Ora Fip, você está ficando neurótico. Talvez seja mesmo a tal alergia que ele diz! Afinal porque Flavius mentiria? Talvez o mentiroso seja você, por isso toma todos como iguais. Que mania essa de tratar a todos como se fossem cínicos dissimulados como você é:

–Flavius. – disse em voz alta.

Estava dormindo, não me respondeu. Dormia como um garoto de cinco anos. Indefeso, sem escudos. Que estaríamos fazendo um com outro? Vivemos quase como dois estranhos sob o mesmo teto. Mal nos vemos, mal nos falamos. Eu sempre absorvido pelos ensaios, ele em seu mundo, andando pra lá e pra cá. Nossos olhares já não conversam. Quando foi a ultima vez que nos beijamos? Não esse tocar frio de lábios, ato mecânico, informal. Beijar com desejo, fogo de paixão, vontade de se desnudar. Quando foi?

Toco sua mão, está fria. Sinto uma súbita vontade de amá-lo. Fazer loucuras, correr com ele pelas ruas, mãos dadas, rindo como dois loucos, ignorando todo o mundo a nossa volta. Numa bolha de felicidade onde só existem nós dois. Desejo acordá-lo e dizer coisas bonitas. Mas que tenho a dizer? Tudo já lhe foi dito. Todos romantismos, todos amores. Nada há para ser revelado. Então dizer o que?

O amor deve ser demonstrado dia a dia. Mas que difícil isso é. Cada dia passa como um furacão: ensaios, contas, planos, cansaços. Tanto a ser feito, horários desencontrados. Chega a noite e a exaustão sobre o corpo pesa. Não restam energias para os sorrisos, as longas conversas, os dedos entrelaçados. A vida parecia mais simples em Alvinópolis. Mais simples de amar.

Seria isso? Viver meus sonhos exigiria de mim a solidão? Eu conseguiria sinceramente manter o amor de Flavius, dia a dia, enquanto busco a dança como quero? Como se ela me absorve por completo? Se só penso em ensaios, aperfeiçoamentos técnicos, conceito do espetáculo. Jornais, tv, entrevistas. Começo a sentir o sabor do reconhecimento. Cada espetáculo mais cheio. Começam a conhecer-me nas ruas. Sinto o empasse. Tudo isso há de exigir-me ainda mais concentração, esforço, tempo dedicado. E Flavius aqui, ao meu lado, cada vez mais invisível.

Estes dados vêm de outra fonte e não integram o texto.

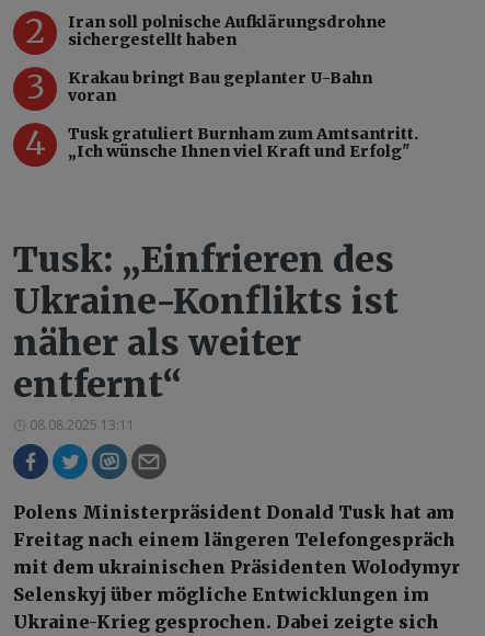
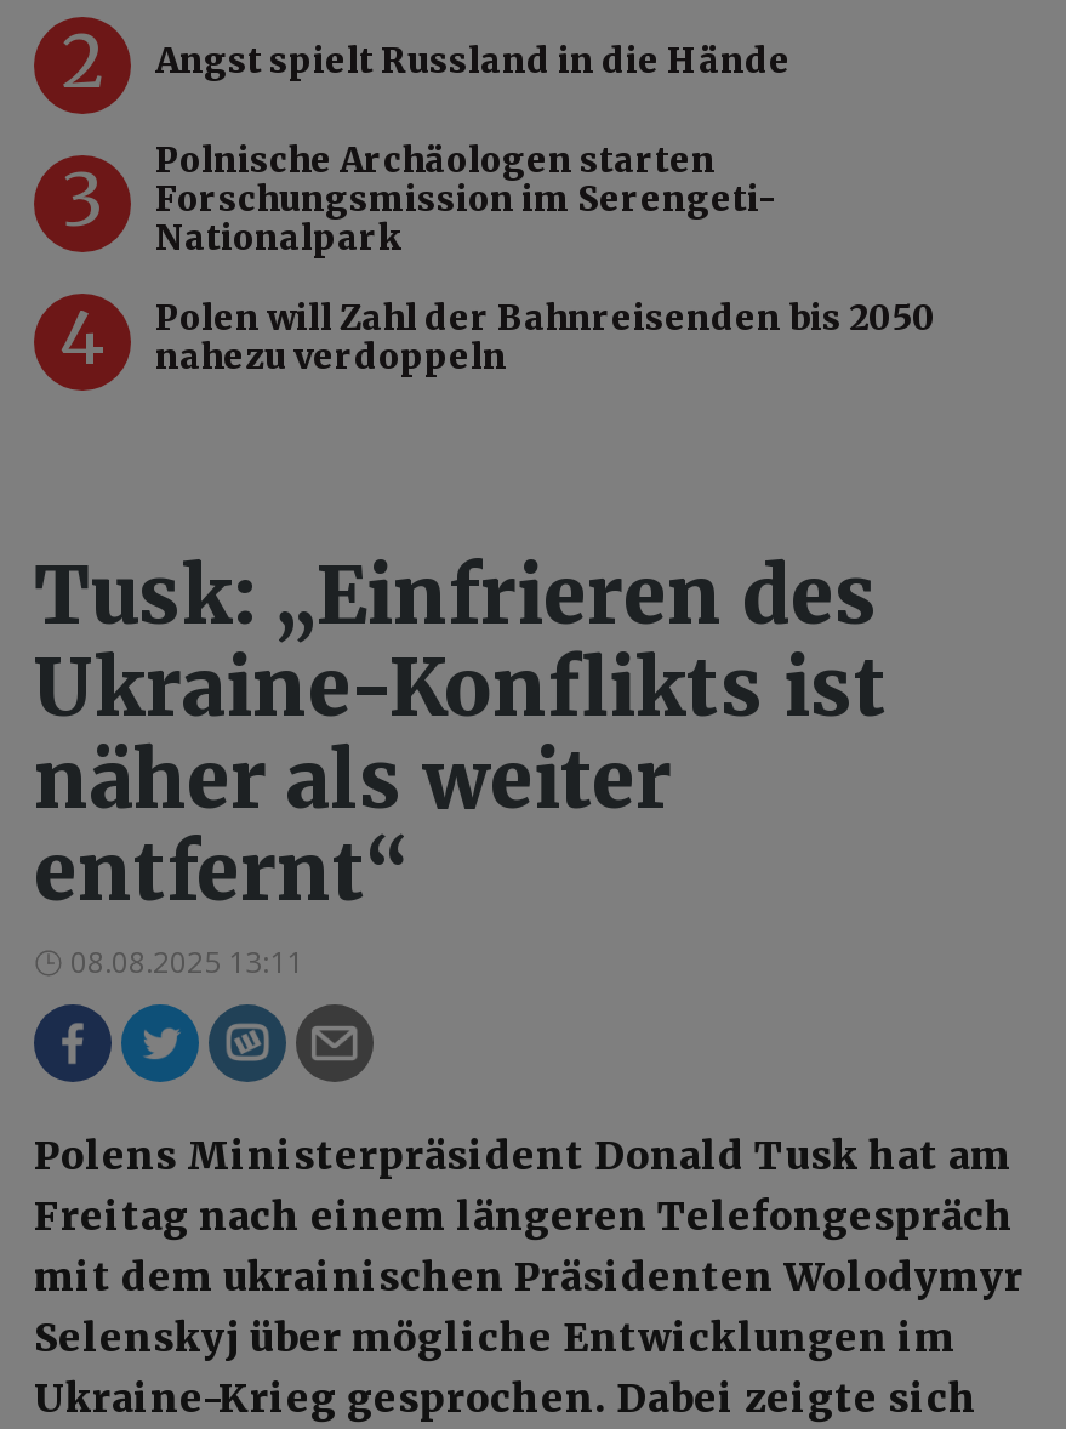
[68,12,386,49] Iran soll polnische Aufklärungsdrohne | sichergestellt haben -> [155,39,791,82] Angst spielt Russland in die Hände
[68,68,372,105] Krakau bringt Bau geplanter U-Bahn | voran -> [155,138,776,259] Polnische Archäologen starten | Forschungsmission im Serengeti- | Nationalpark
[68,124,418,161] Tusk gratuliert Burnham zum Amtsantritt. | „Ich wünsche Ihnen viel Kraft und Erfolg" -> [155,296,936,378] Polen will Zahl der Bahnreisenden bis 2050 | nahezu verdoppeln

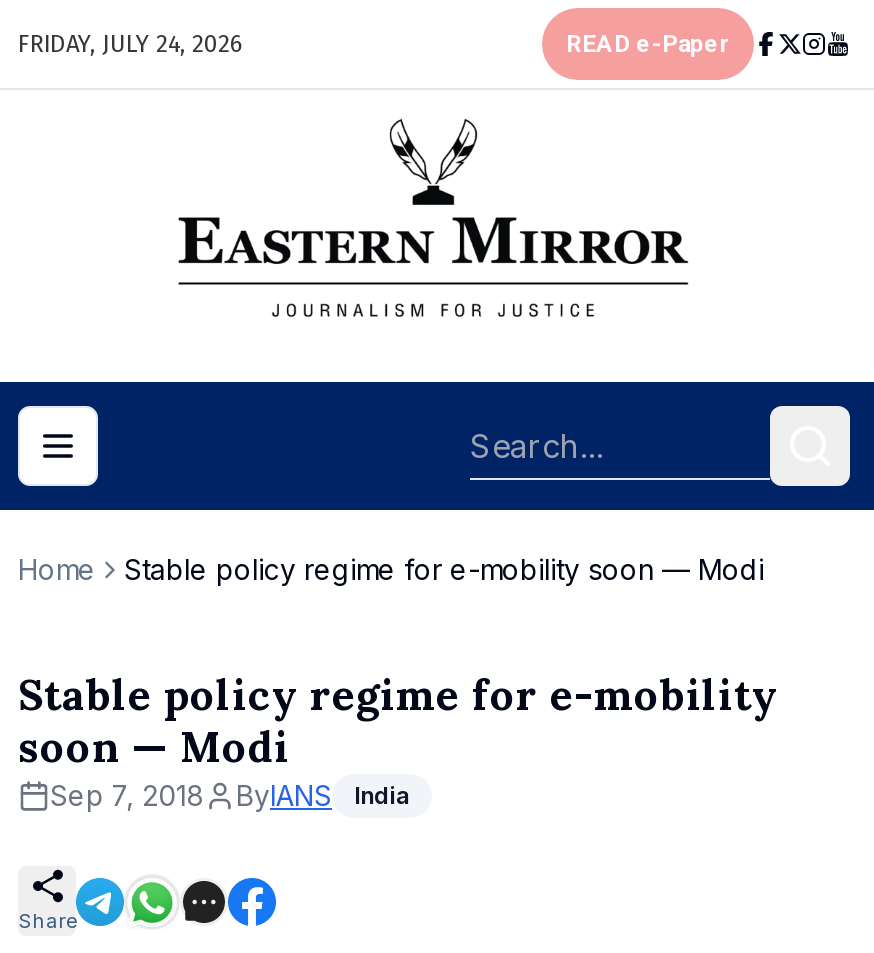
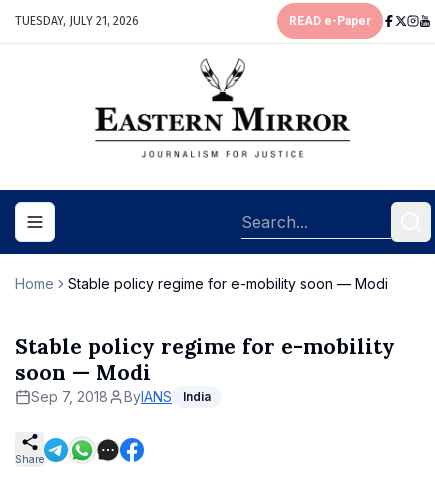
[18,30,244,58] FRIDAY, JULY 24, 2026 -> [15,14,139,28] TUESDAY, JULY 21, 2026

Por que não posso ter aos dois? Lado a lado caminhando? Por que não tenho energia para ama-los juntos? Viro-me para ele, olho seu rosto, gostaria de leva-lo para jantar, mas quando? Certamente só teria tempo no sábado. Mas ele disse que iria a Alvinópolis visitar a tia. Chamou-me, mas não posso, tenho ensaios. Meu corpo dói, exausto, nem sexo penso em fazer. E ele a se divertir com outros rapazes... quem serão? Estaria ele se sentindo sozinho? Estou a abandoná-lo?

–Flavinho.

Ele resmunga algo como resposta, provavelmente ainda dorme. Vira-se para o outro lado, puxa a coberta. Eu o abraço e tento dormir. Um abraço sem abraços, frio e mecânico, como os beijos que trocamos de manhã. Uma noite fria, solitária. É triste estar sozinho ao lado de alguém...”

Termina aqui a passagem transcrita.